Фото: Фред Гринберг/РИА Новости
Надо хотя бы понять: а что мы будем выбрасывать сейчас, какую жизнь мы выкинем на свалку? Что она означает?
Когда я впервые об этом услышал, о сносе пятиэтажек, то сразу понял одну вещь. Для меня этот снос — отнюдь не многообещающий, «интересный» политический момент, потому что ни в какое «народное возмущение» я, увы, не верю. Больше того, я его боюсь. Не интересна мне и популярная идея о том, что «все это гигантская афера» и так далее. Ну, афера. А что, мало у нас гигантских афер? Мне кажется, что тема волнует всех нас совсем по другой причине.
Прощание с пятиэтажками — это вообще-то прощание с целой цивилизацией. С планетой. Ну а если совсем просто — это прощание со всей нашей жизнью. И дело даже не в том, что эту жизнь «выселят» куда-то в Новую Москву. Нет.
Я просто хорошо помню, что, когда мы, то есть наша семья, в начале 60-х переезжали в блочную девятиэтажку по улице Трехгорный Вал, 18 (дома этой серии, кстати говоря, тоже будут сносить), строители как раз «добивали» старую деревянную Пресню. Одноэтажные домики по Большевистской улице и вокруг в переулках. Выравнивали бульдозерами бывшие садовые участки с яблоневыми деревьями. Долбили или разбирали на кирпичи торчащие из голой земли печки. Волокли доски с торчащими гвоздями на грузовиках. По всей земле вокруг этих последних снесенных деревянных домов валялись осколки прежней жизни: покореженные куклы, катушки из-под ниток, старые календари, какие-то меховые шапки, тряпье, мусор… И все это пахло смертью.
Примерно то же самое ожидает и пятиэтажки. Вместе с ними исчезнут многие привычные вещи, например, родительские библиотеки. Исчезнет старая бытовая техника: а кому она нужна? Исчезнет вся эта мебель: кресла, диваны, «стенки». Когда Москву выселяли и заново вселяли в прошлый раз — это, конечно, были не только деревянные дома, но и коммуналки, — исчез целый слой московской бытовой культуры. Старые вещи тогда никто не берег. Их просто некуда было ставить в новых квартирах. Их выбрасывали тоннами. Посуда, эти смешные ситечки для чая, любимые самовары, старые пластинки на 78 оборотов с патефонами, старые ковры, зеркала, люстры, даже кузнецовские тарелки — все перекочевало в лучшем случае на барахолки и в комиссионки. А чаще просто на помойки. Это касалось и книг, и домашних архивов, и даже фотографий.
Но если это так, то надо хотя бы понять: а что мы будем выбрасывать сейчас, какую жизнь мы выкинем на свалку? Что она означает?

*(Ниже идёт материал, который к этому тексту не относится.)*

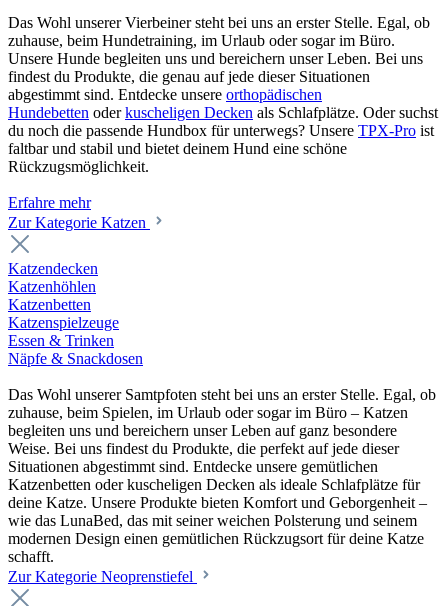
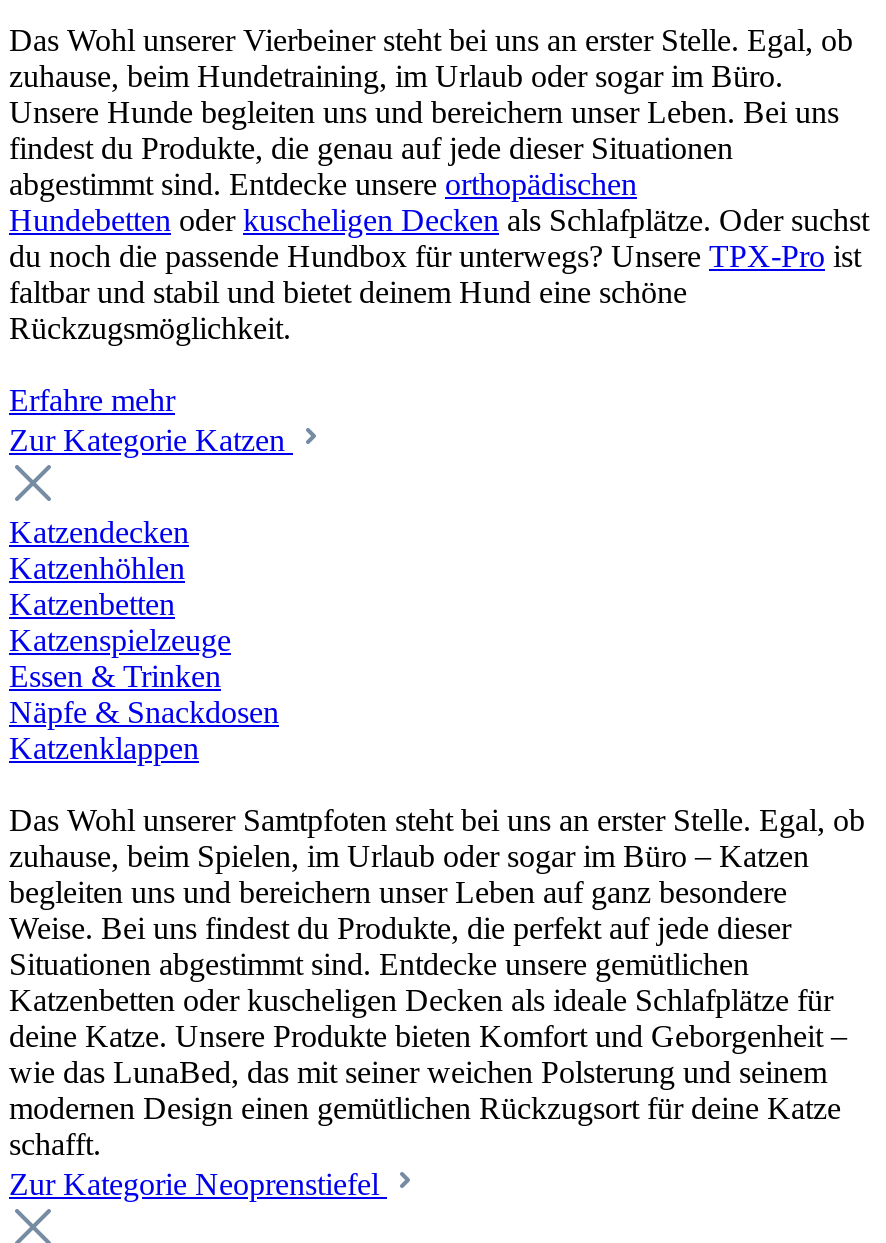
none -> [9,730,199,764] Katzenklappen

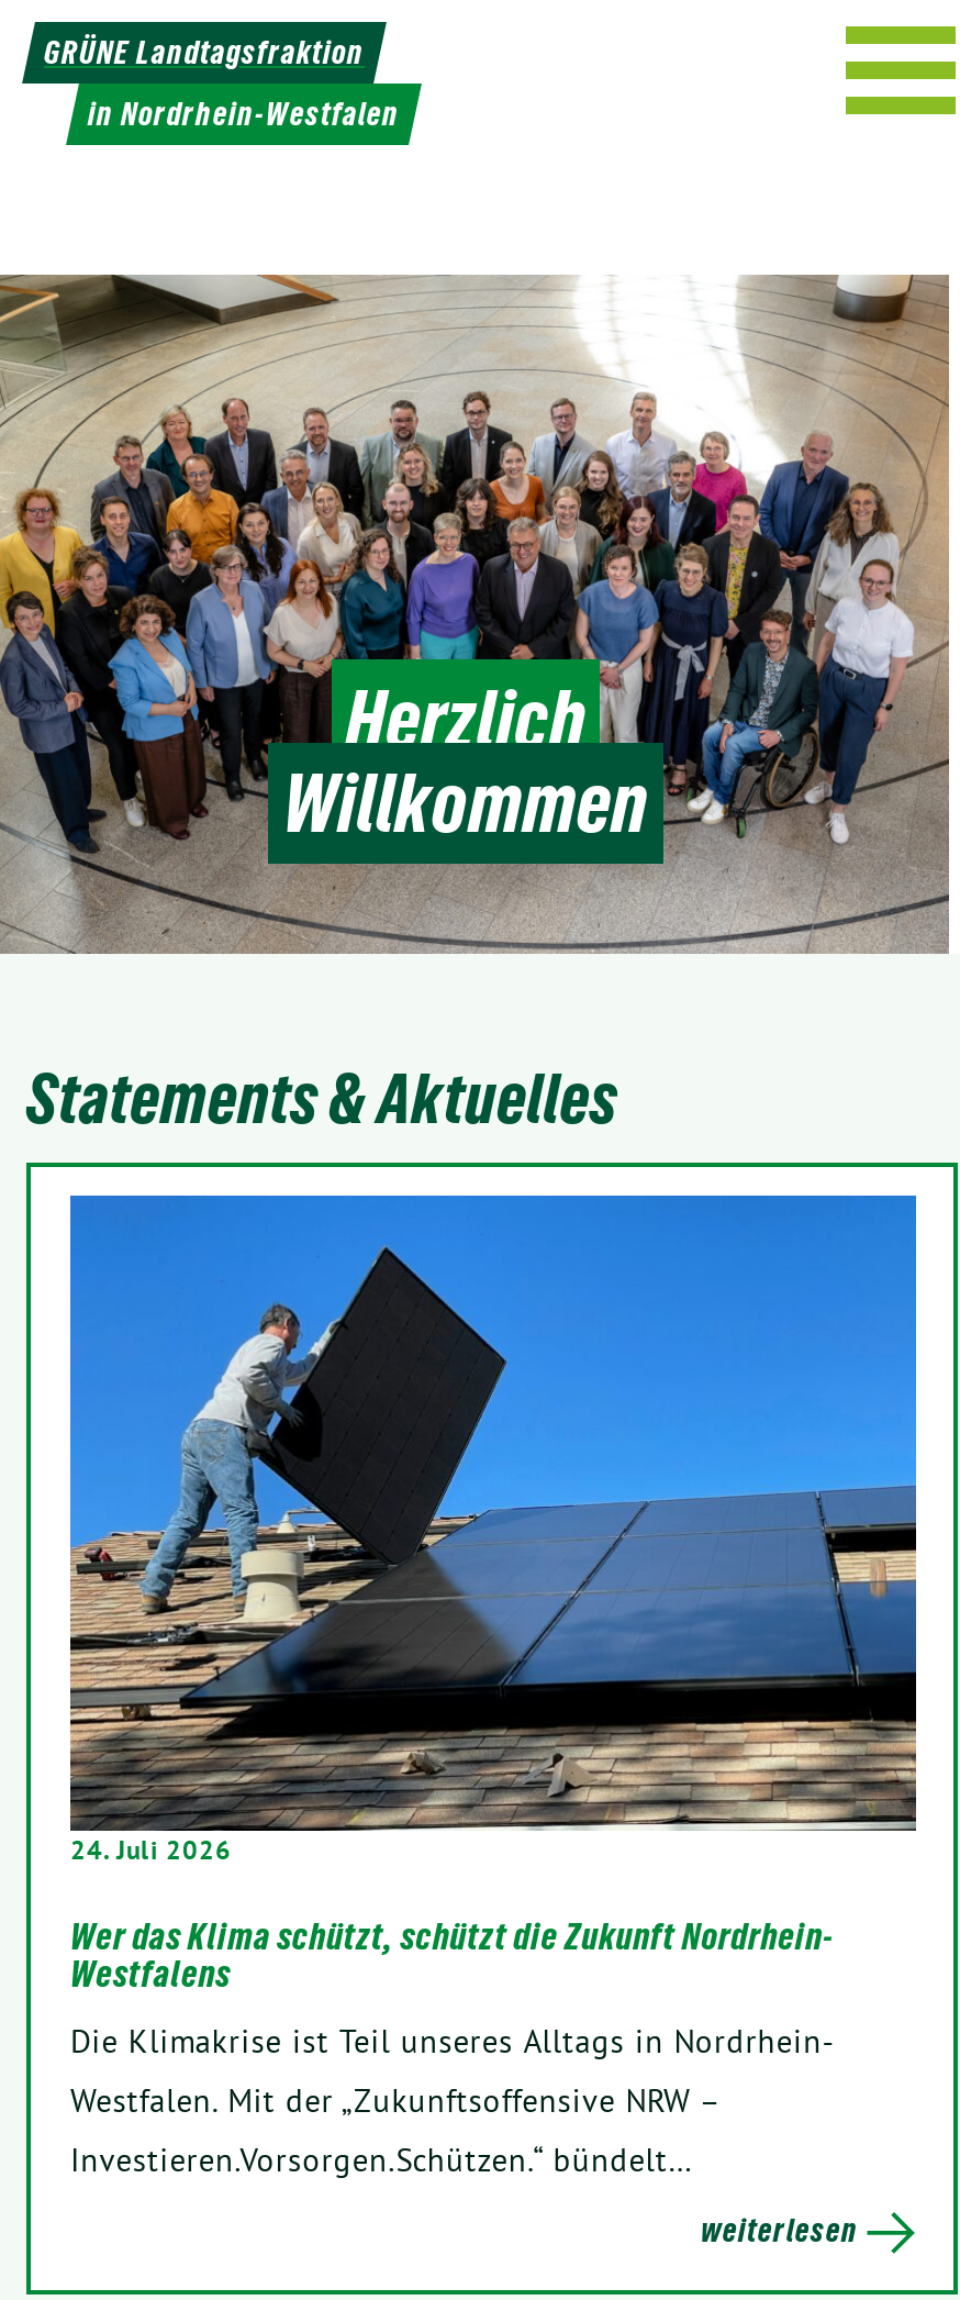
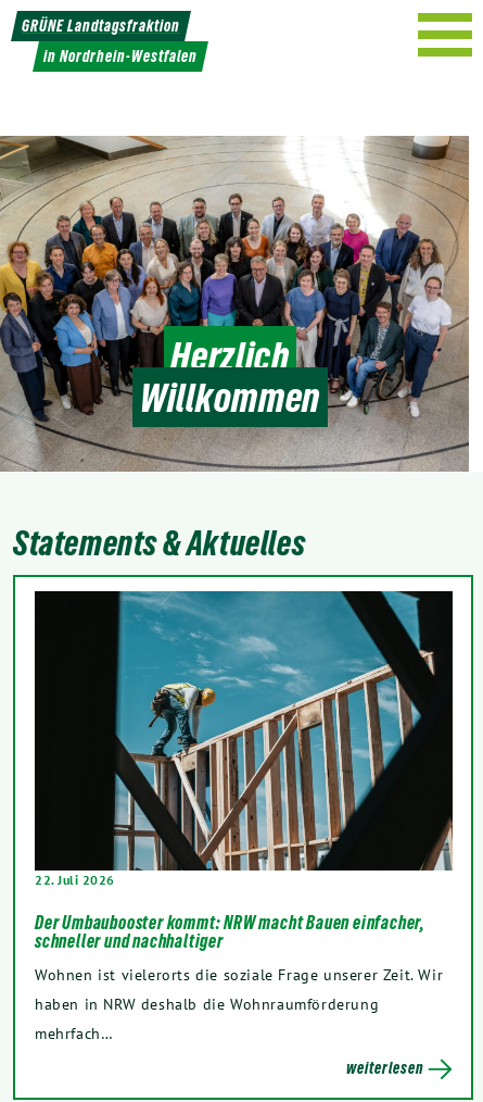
[68,1193,918,1866] [image] | 24. Juli 2026 -> [34,590,454,888] [image] | 22. Juli 2026
[70,1915,833,1996] Wer das Klima schützt, schützt die Zukunft Nordrhein- | Westfalens -> [35,912,425,952] Der Umbaubooster kommt: NRW macht Bauen einfacher, | schneller und nachhaltiger
[70,2020,834,2181] Die Klimakrise ist Teil unseres Alltags in Nordrhein- | Westfalen. Mit der „Zukunftsoffensive NRW – | Investieren.Vorsorgen.Schützen.“ bündelt… -> [35,964,443,1043] Wohnen ist vielerorts die soziale Frage unserer Zeit. Wir | haben in NRW deshalb die Wohnraumförderung | mehrfach…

…Это была жизнь, сложившаяся как зыбкий островок между двумя мировыми бурями, двумя океанами, такой мостик между одной исторической пропастью и другой — после Сталина и перед Путиным. Пятиэтажки — это наши Фидель Кастро и Юрий Гагарин, вновь разрешенные Ильф и Петров и Сергей Есенин, такой золотисто-наивный, на дешевых фотопортретиках. Это страстная любовь к Хемингуэю и не менее страстная ненависть к фашистам, причем не только к немецким, а и вообще ко всем (а фашисты, по тогдашним понятиям, — это и расисты, это те, кто не любит, например, «наших» негров, «наших» арабов, «наших» вьетнамцев, ау, где вы, эти фундаментальные ценности советского человека?). Вера в инопланетян, в чудо-йогу, в есть ли жизнь на Марсе (да, конечно, есть, ее не может не быть!) — это все тоже пятиэтажки.
Пятиэтажки — это мир, который очень трудно вот так описать, настолько он сложен, многолик, многослоен. Пятиэтажки — это очереди и дефицит, радость по самым простым поводам: палка сухой колбасы, карп зеркальный, полудохлый в отделе «Свежая рыба», сосиски, пельмени, азу по-татарски в кулинарии. Вино «Алиготе». Сухое белое.
Пятиэтажки — это не только советское, но и постсоветское. Это первые «евроремонты», «Санта-Барбара», невиданная сантехника, которую вставили, блестящую и сказочную, в старые санузлы, это пластиковые окна, это утепление и улучшение, вновь, с помощью новых наворотов, улучшенная вручную жизнь, новенькие компьютеры между старых книжных полок, это мечта о том, что все будет хорошо…
И это мир, который мы потеряем вот-вот, на наших глазах. Он исчезнет, как исчезли Древний Рим и Древняя Греция. Его больше не будет.